Information shown ->

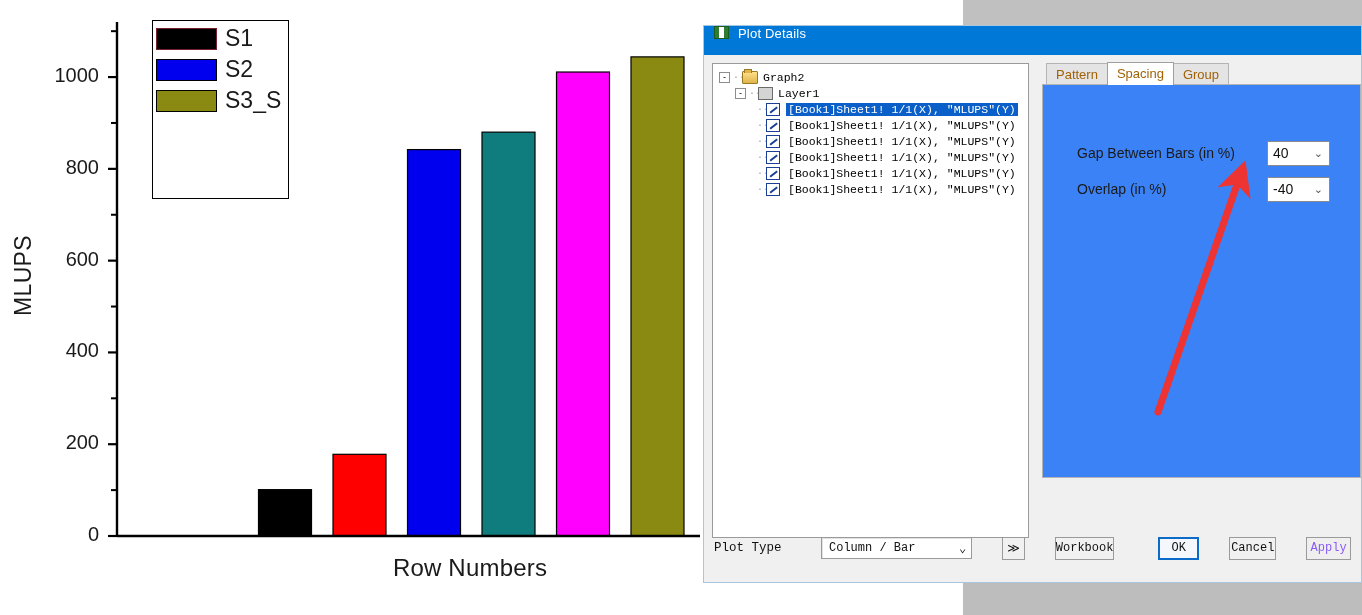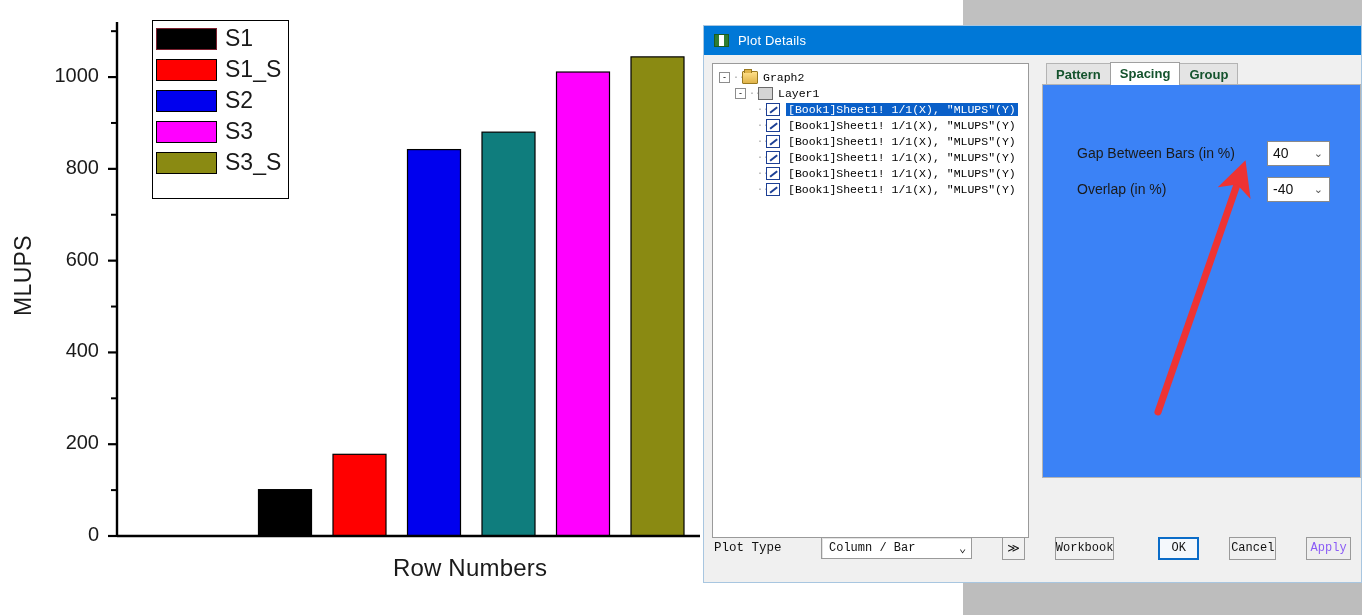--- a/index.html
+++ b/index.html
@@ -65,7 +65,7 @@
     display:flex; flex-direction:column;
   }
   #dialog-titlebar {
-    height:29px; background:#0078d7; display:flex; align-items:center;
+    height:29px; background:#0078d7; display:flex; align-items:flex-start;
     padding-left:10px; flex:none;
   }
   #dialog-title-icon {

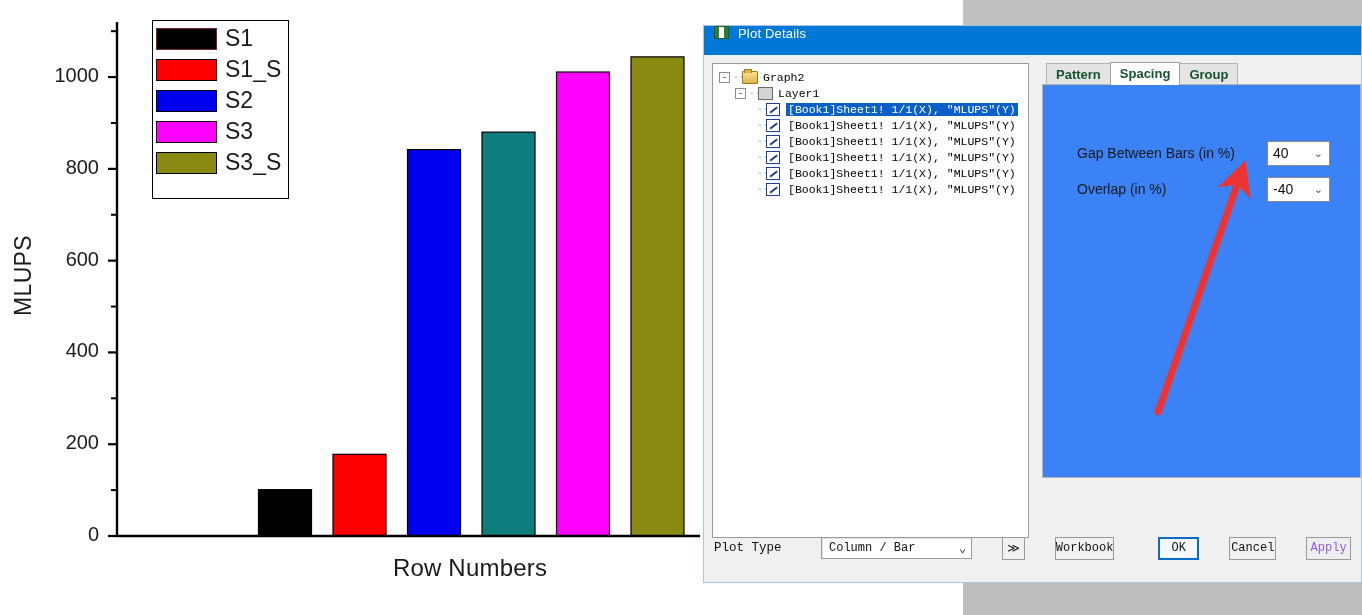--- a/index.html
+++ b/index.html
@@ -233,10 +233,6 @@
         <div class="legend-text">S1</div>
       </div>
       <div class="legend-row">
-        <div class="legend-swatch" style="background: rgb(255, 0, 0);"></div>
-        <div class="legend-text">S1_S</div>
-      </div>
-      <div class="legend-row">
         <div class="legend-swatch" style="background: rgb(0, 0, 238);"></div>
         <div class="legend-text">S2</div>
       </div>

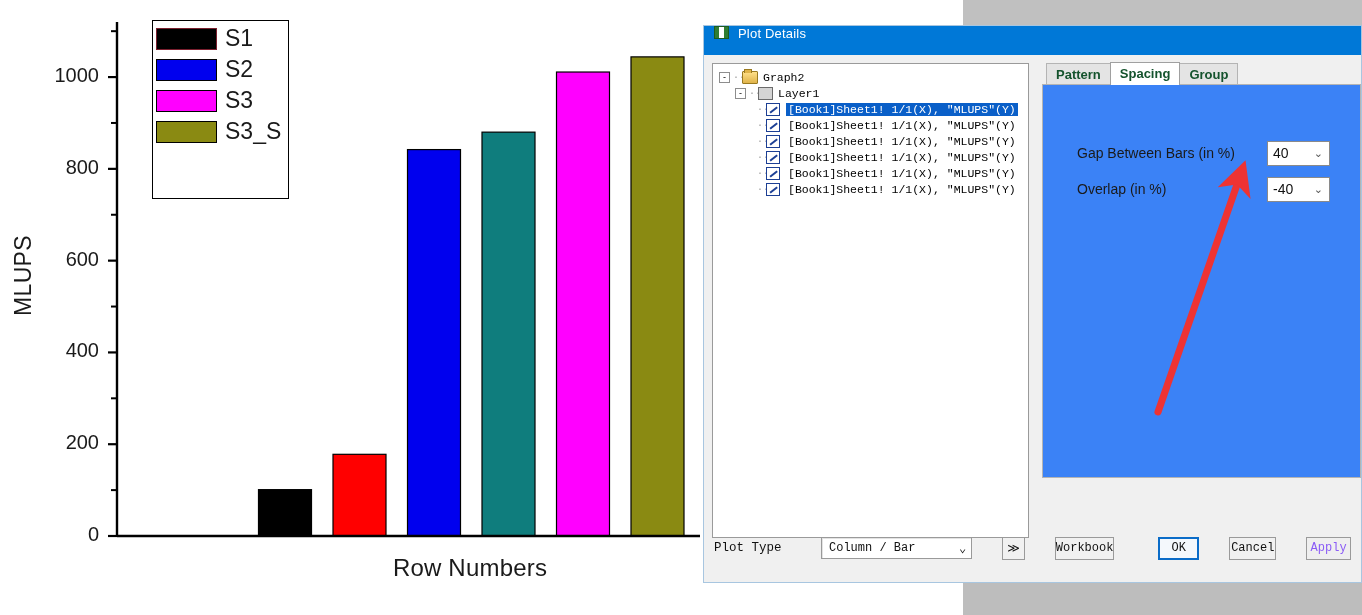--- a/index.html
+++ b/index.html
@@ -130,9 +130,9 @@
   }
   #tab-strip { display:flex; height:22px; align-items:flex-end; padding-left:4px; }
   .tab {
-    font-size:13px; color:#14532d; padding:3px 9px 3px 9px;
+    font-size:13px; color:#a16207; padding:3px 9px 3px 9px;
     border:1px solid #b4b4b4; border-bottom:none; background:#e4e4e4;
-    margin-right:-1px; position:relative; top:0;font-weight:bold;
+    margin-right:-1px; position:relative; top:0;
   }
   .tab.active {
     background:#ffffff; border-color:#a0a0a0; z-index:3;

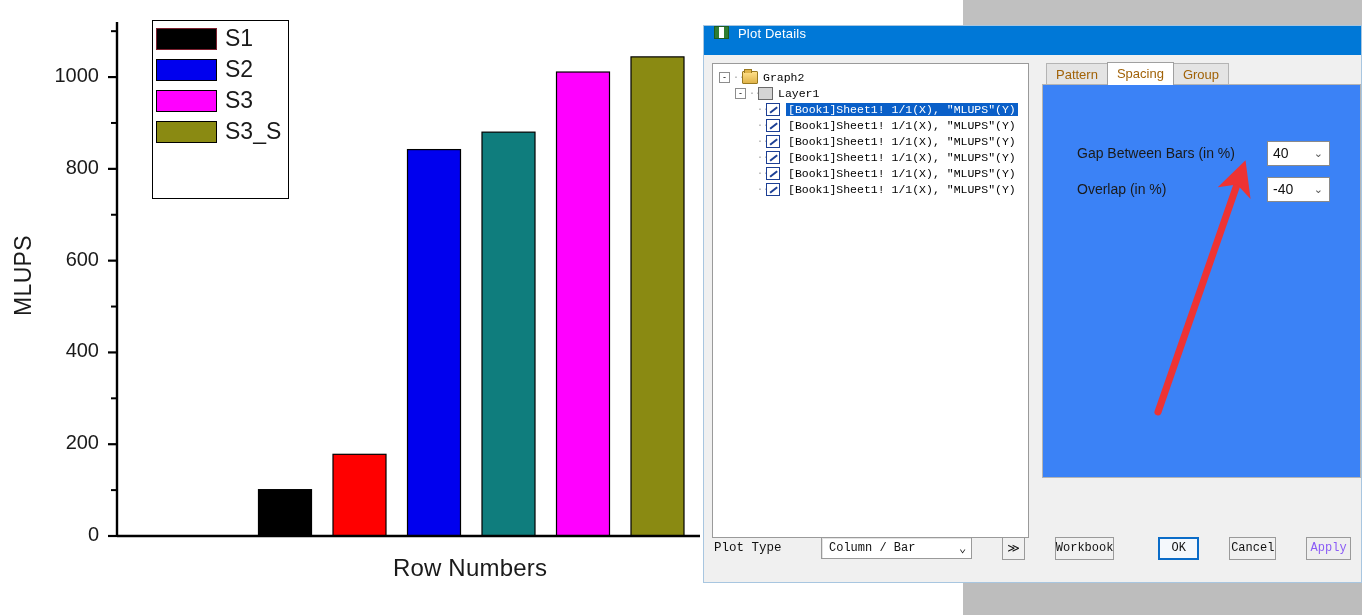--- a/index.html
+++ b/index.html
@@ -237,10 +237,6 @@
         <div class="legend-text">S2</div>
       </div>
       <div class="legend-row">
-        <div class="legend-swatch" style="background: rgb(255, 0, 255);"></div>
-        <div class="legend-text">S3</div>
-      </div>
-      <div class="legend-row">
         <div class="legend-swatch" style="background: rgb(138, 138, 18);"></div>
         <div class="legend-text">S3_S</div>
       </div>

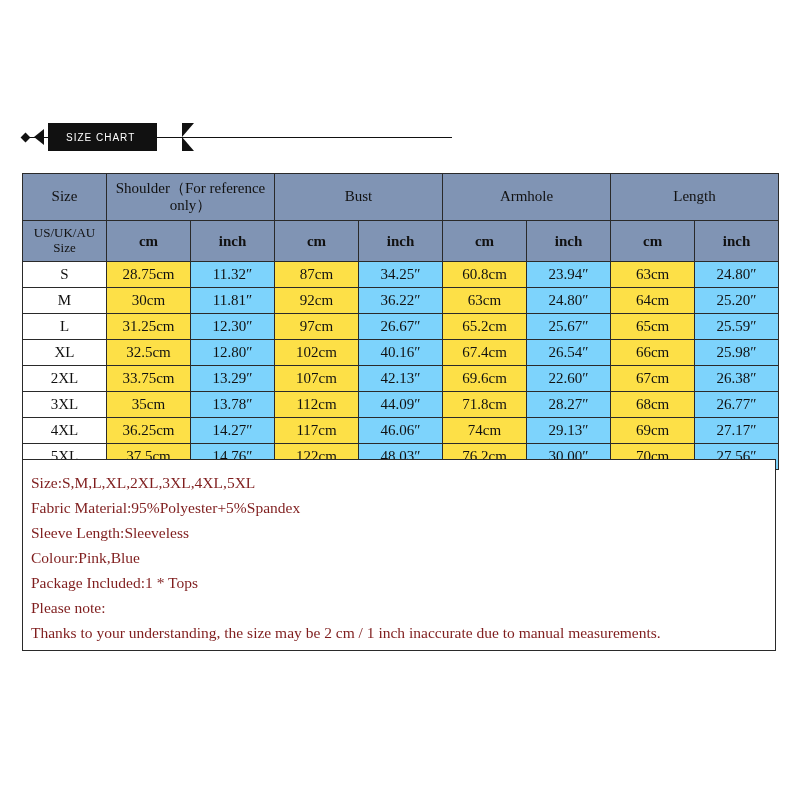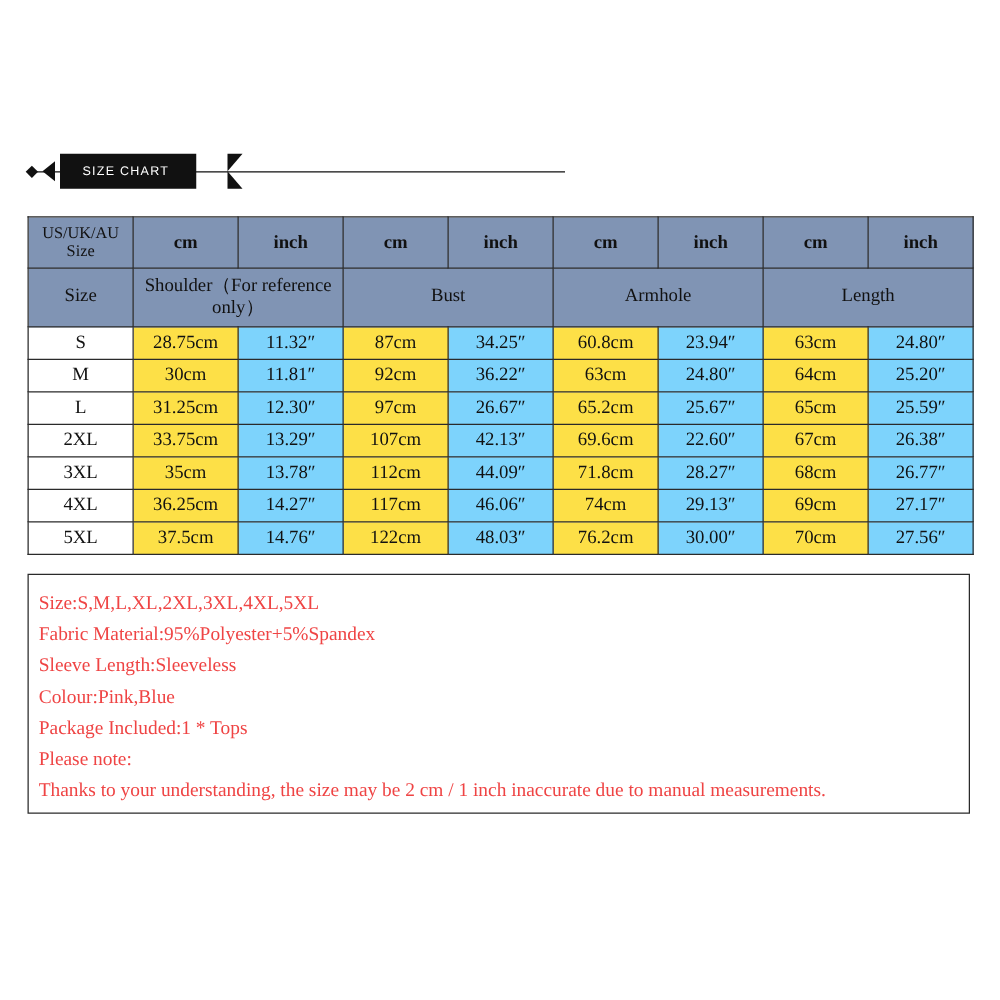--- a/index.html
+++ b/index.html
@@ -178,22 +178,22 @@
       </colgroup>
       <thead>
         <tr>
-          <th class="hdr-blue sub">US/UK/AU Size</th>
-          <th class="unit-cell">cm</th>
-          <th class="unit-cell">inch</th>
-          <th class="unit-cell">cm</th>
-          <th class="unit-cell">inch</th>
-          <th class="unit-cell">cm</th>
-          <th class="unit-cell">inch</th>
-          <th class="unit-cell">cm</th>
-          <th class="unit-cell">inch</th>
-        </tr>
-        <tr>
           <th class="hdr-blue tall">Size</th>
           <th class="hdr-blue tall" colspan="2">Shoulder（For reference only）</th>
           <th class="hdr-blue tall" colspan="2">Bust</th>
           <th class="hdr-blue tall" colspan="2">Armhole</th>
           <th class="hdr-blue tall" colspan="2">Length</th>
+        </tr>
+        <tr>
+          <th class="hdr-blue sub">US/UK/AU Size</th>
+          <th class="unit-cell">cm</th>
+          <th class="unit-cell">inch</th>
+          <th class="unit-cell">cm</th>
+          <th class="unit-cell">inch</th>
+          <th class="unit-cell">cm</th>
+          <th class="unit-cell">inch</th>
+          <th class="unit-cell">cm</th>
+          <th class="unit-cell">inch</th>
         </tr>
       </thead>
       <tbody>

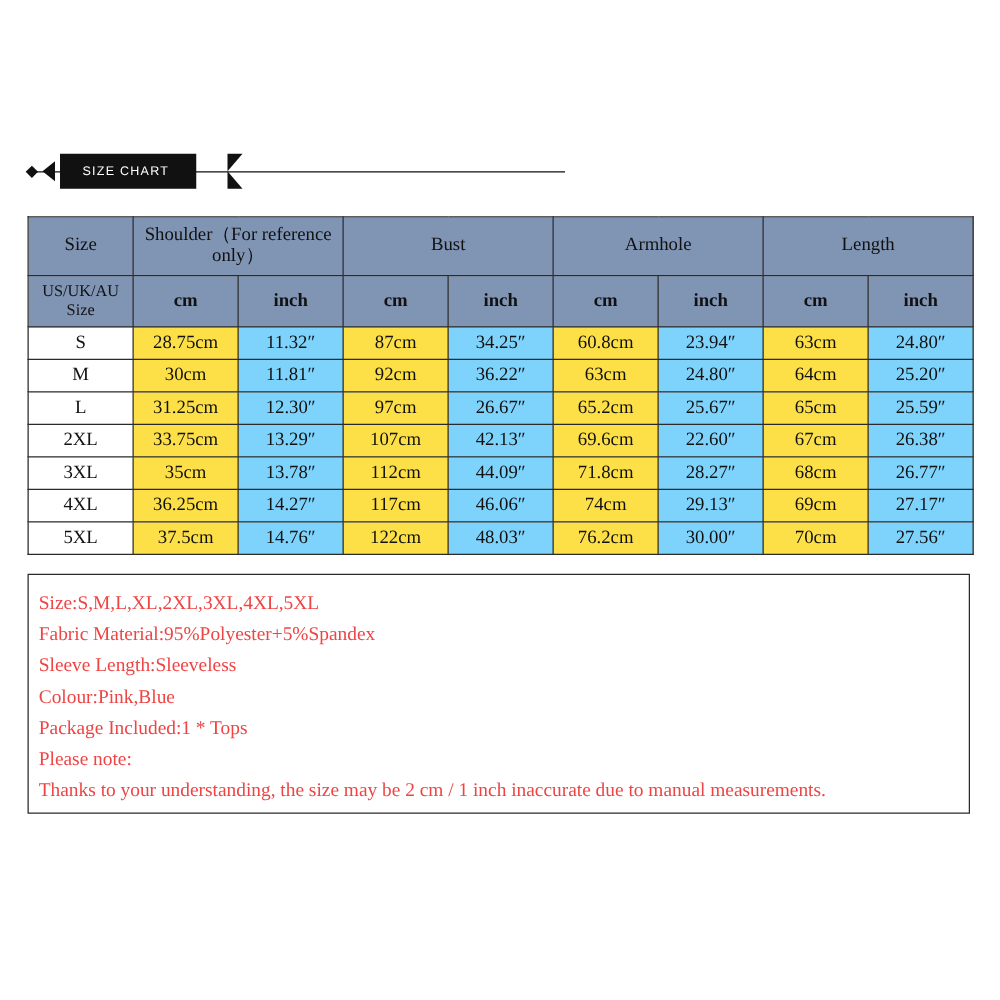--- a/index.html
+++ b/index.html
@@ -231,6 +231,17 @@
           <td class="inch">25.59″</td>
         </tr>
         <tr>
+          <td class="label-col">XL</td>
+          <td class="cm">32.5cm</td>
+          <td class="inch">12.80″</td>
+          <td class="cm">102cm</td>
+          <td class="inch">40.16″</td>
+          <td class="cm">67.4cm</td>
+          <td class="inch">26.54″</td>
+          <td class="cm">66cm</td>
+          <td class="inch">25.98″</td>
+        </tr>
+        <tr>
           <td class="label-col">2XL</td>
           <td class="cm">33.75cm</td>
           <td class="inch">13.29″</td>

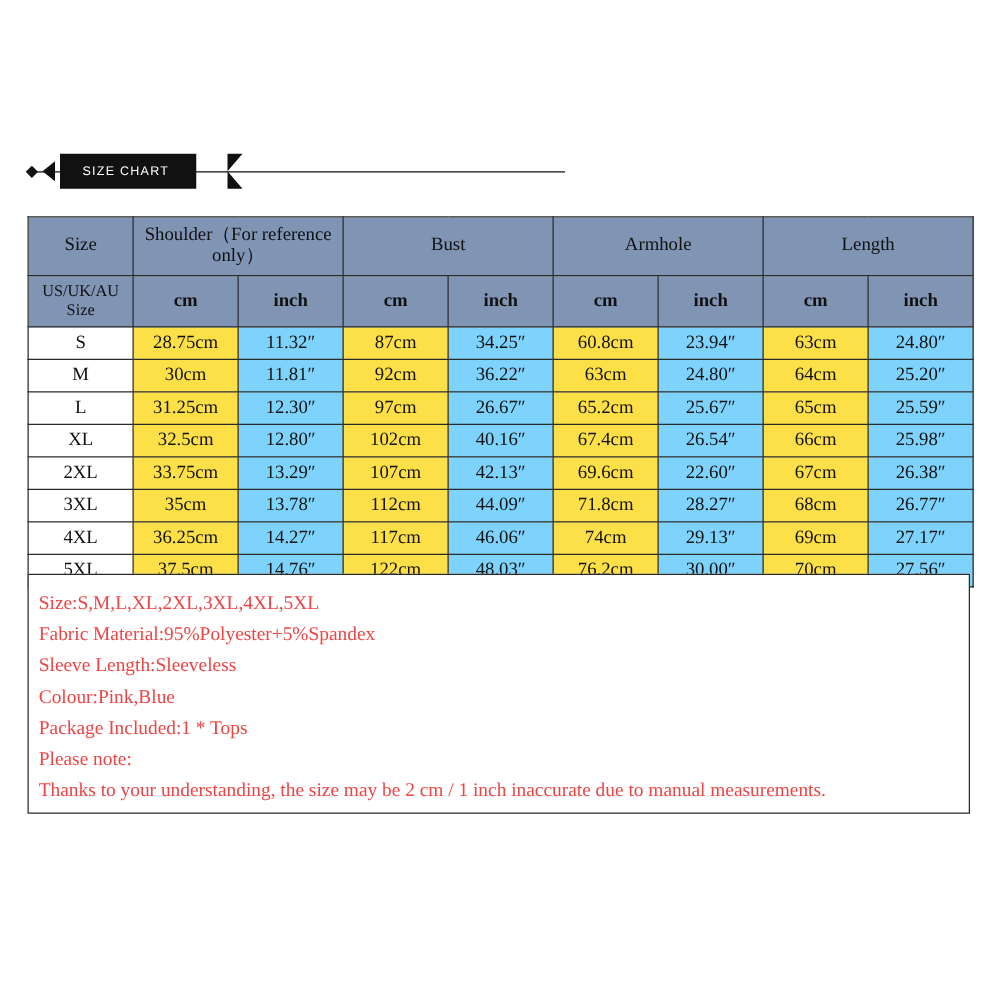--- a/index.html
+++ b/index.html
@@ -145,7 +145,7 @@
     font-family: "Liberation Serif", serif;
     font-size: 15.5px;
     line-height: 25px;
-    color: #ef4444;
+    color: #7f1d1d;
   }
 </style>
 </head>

What to do -> Copy each line from the entries above that has the word "display" in it.

Answer below ->
     display:flex; flex-direction:column;
-    height:29px; background:#0078d7; display:flex; align-items:center;
+    height:29px; background:#0078d7; display:flex; align-items:flex-start;
   #tab-strip { display:flex; height:22px; align-items:flex-end; padding-left:4px; }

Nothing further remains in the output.